Essential Role of hIST1 in Cytokinesis

The last steps of multivesicular body (MVB) formation, human immunodeficiency virus (HIV)-1 budding and cytokinesis require a functional endosomal sorting complex required for transport (ESCRT) machinery to facilitate topologically equivalent membrane fission events. Increased sodium tolerance (IST) 1, a new positive modulator of the ESCRT pathway, has been described recently, but an essential function of this highly conserved protein has not been identified. Here, we describe the previously uncharacterized KIAA0174 as the human homologue of IST1 (hIST1), and we report its conserved interaction with VPS4, CHMP1A/B, and LIP5. We also identify a microtubule interacting and transport (MIT) domain interacting motif (MIM) in hIST1 that is necessary for its interaction with VPS4, LIP5 and other MIT domain-containing proteins, namely, MITD1, AMSH, UBPY, and Spastin.
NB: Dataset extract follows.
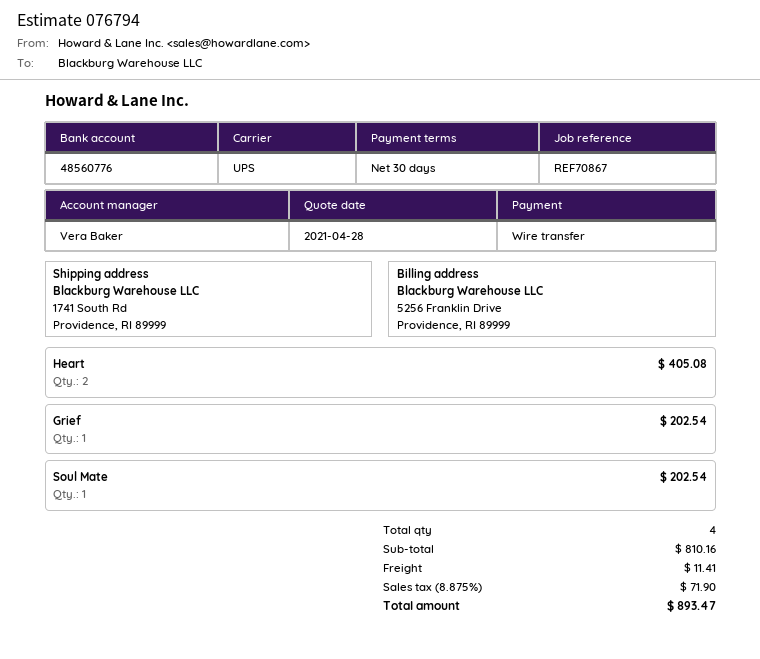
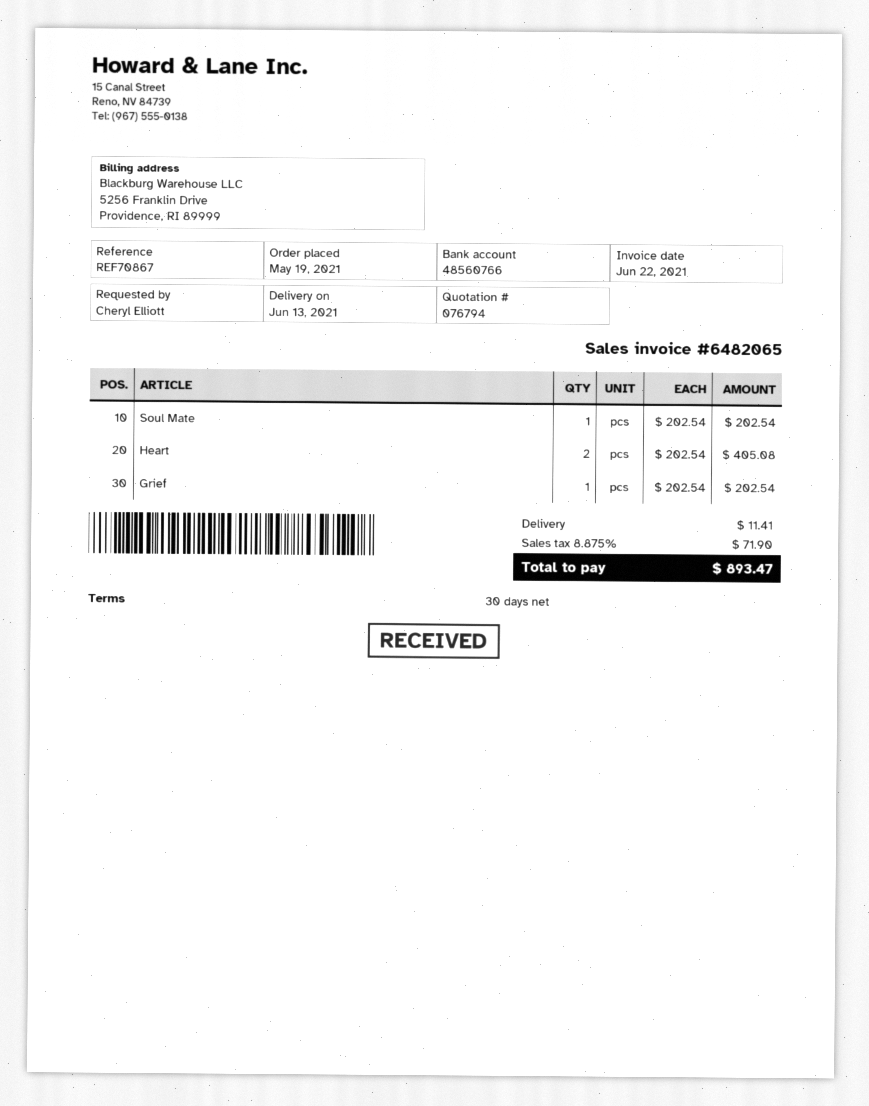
bank account: 48560776 -> 48560766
Importantly, hIST1 is essential for cytokinesis in mammalian cells but not for HIV-1 budding, thus providing a novel mechanism of functional diversification of the ESCRT machinery. Last, we show that the hIST1 MIM activity is essential for cytokinesis, suggesting possible mechanisms to explain the role of hIST1 in the last step of mammalian cell division.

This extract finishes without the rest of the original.